▸ **Problem requirements**: From the data below, set down exactly the lines between the one holding "[101,263,157,276] CTRL-b ->" and the one holding "[102,491,158,504] CTRL-b ->", inclusive, and no others.

▸ **Data listing**:
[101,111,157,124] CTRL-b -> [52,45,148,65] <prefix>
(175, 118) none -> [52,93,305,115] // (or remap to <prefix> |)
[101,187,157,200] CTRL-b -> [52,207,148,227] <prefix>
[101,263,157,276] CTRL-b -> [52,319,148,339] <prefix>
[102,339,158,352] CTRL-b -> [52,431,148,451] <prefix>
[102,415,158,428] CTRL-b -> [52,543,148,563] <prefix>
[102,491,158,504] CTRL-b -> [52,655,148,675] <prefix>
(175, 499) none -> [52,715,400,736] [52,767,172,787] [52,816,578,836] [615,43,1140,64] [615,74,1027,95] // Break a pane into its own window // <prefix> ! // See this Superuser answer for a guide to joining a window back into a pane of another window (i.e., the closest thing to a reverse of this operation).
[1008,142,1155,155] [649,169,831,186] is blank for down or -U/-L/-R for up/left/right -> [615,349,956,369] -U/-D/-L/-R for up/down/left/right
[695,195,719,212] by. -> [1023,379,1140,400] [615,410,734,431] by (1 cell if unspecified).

...

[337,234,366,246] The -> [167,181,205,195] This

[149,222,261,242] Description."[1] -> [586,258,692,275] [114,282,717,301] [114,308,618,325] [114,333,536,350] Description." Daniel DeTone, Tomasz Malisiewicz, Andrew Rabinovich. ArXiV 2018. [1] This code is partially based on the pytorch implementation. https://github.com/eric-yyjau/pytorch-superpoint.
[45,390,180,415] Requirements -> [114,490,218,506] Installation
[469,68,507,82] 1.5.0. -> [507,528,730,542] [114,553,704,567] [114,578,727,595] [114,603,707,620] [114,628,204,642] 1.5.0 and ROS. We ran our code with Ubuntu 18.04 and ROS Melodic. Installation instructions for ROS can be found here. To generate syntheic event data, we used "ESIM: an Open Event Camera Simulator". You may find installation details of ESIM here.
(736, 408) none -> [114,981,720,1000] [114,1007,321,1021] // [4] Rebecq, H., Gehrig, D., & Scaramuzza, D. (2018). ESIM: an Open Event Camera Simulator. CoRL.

--

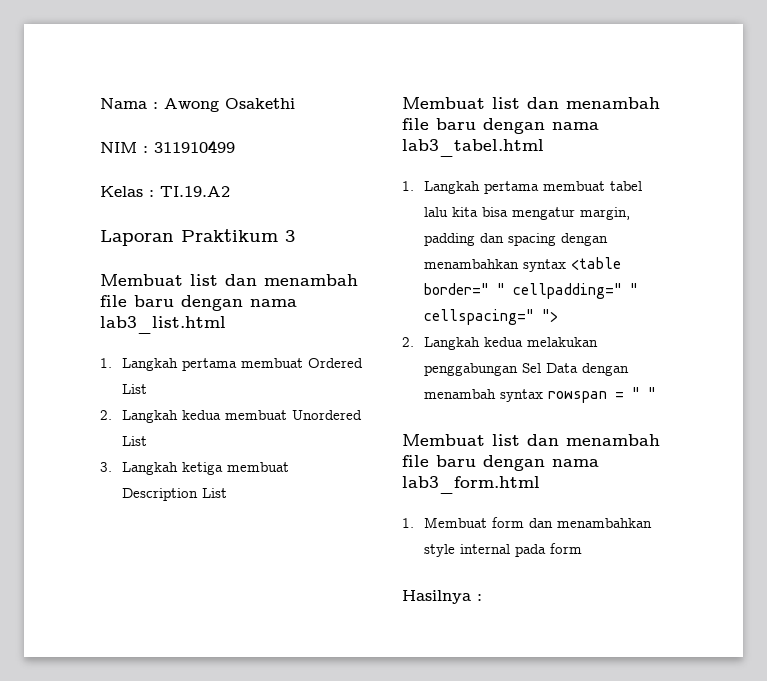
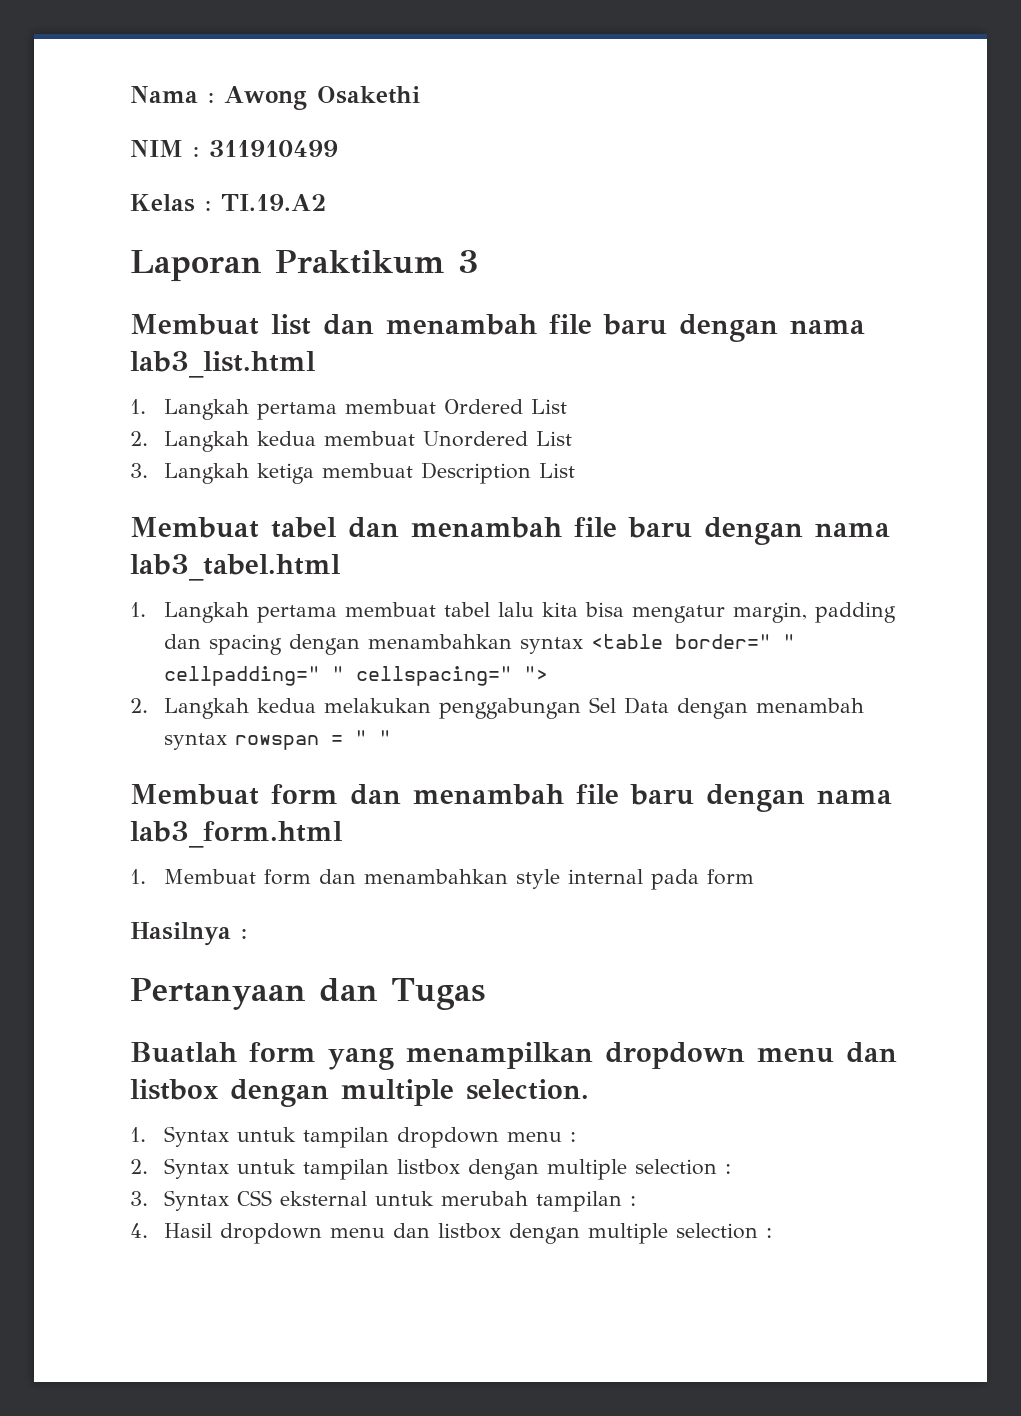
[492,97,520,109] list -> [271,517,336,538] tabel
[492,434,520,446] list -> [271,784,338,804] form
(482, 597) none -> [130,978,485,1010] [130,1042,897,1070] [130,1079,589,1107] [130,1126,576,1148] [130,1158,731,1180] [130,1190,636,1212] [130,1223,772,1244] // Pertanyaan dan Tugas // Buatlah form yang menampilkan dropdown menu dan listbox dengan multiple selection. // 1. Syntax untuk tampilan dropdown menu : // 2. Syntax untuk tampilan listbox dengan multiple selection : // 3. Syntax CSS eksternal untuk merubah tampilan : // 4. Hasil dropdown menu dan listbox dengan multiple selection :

▸ **Exercise result**:
[101,263,157,276] CTRL-b -> [52,319,148,339] <prefix>
[102,339,158,352] CTRL-b -> [52,431,148,451] <prefix>
[102,415,158,428] CTRL-b -> [52,543,148,563] <prefix>
[102,491,158,504] CTRL-b -> [52,655,148,675] <prefix>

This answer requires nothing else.